(Source records)
┄┄┄┄┄┄

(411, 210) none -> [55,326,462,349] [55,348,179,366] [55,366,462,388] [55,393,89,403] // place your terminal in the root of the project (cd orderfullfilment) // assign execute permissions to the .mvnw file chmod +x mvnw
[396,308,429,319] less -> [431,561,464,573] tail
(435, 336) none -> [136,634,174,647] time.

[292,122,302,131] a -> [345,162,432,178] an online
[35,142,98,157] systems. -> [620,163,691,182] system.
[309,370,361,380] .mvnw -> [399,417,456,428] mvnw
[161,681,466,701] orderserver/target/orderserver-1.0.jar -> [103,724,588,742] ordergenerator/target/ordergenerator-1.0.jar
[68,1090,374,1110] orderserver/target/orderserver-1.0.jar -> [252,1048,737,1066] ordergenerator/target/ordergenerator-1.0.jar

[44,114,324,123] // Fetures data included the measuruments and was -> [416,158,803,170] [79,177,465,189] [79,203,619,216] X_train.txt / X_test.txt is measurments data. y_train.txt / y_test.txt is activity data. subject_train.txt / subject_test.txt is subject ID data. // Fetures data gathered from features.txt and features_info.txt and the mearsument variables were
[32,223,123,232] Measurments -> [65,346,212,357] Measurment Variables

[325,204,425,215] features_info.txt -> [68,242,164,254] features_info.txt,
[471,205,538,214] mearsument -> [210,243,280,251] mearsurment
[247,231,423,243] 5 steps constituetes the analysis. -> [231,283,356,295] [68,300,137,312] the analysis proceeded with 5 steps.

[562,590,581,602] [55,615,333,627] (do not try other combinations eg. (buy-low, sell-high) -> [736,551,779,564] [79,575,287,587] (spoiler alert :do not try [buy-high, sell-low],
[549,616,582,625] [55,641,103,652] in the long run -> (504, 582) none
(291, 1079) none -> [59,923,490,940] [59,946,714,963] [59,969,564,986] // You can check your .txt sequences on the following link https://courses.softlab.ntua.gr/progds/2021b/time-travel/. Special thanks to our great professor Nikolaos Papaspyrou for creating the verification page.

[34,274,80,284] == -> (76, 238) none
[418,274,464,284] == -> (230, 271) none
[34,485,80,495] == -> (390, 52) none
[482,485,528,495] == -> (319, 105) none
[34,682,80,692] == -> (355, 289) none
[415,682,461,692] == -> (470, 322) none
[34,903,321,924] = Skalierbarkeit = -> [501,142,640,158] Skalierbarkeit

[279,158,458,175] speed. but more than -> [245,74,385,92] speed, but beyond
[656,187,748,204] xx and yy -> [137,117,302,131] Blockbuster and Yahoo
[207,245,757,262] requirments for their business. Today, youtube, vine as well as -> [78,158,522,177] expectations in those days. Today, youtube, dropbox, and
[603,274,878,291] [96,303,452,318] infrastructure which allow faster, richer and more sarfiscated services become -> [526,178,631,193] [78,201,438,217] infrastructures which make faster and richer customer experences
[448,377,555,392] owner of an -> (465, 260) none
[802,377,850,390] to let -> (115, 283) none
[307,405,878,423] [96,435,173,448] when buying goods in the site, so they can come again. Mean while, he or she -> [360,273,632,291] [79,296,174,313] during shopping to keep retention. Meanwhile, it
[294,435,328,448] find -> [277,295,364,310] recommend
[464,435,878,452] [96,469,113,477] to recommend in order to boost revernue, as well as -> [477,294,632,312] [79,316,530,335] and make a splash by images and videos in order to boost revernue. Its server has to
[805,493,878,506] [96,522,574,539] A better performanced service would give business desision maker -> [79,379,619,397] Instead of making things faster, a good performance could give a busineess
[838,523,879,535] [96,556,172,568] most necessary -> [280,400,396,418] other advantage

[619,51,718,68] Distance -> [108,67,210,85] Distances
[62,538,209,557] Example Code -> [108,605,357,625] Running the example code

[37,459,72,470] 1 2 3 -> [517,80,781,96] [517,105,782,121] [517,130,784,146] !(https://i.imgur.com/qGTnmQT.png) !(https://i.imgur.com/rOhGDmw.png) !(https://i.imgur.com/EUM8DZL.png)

┄┄┄┄┄┄

Where the data above reaches the line holding "[247,231,423,243] 5 steps", begin printing, and stop after the line holding "[207,245,757,262] requirments for". Each line must be reproduced exactly, with nothing else added.

→ ANSWER BELOW:
[247,231,423,243] 5 steps constituetes the analysis. -> [231,283,356,295] [68,300,137,312] the analysis proceeded with 5 steps.

[562,590,581,602] [55,615,333,627] (do not try other combinations eg. (buy-low, sell-high) -> [736,551,779,564] [79,575,287,587] (spoiler alert :do not try [buy-high, sell-low],
[549,616,582,625] [55,641,103,652] in the long run -> (504, 582) none
(291, 1079) none -> [59,923,490,940] [59,946,714,963] [59,969,564,986] // You can check your .txt sequences on the following link https://courses.softlab.ntua.gr/progds/2021b/time-travel/. Special thanks to our great professor Nikolaos Papaspyrou for creating the verification page.

[34,274,80,284] == -> (76, 238) none
[418,274,464,284] == -> (230, 271) none
[34,485,80,495] == -> (390, 52) none
[482,485,528,495] == -> (319, 105) none
[34,682,80,692] == -> (355, 289) none
[415,682,461,692] == -> (470, 322) none
[34,903,321,924] = Skalierbarkeit = -> [501,142,640,158] Skalierbarkeit

[279,158,458,175] speed. but more than -> [245,74,385,92] speed, but beyond
[656,187,748,204] xx and yy -> [137,117,302,131] Blockbuster and Yahoo
[207,245,757,262] requirments for their business. Today, youtube, vine as well as -> [78,158,522,177] expectations in those days. Today, youtube, dropbox, and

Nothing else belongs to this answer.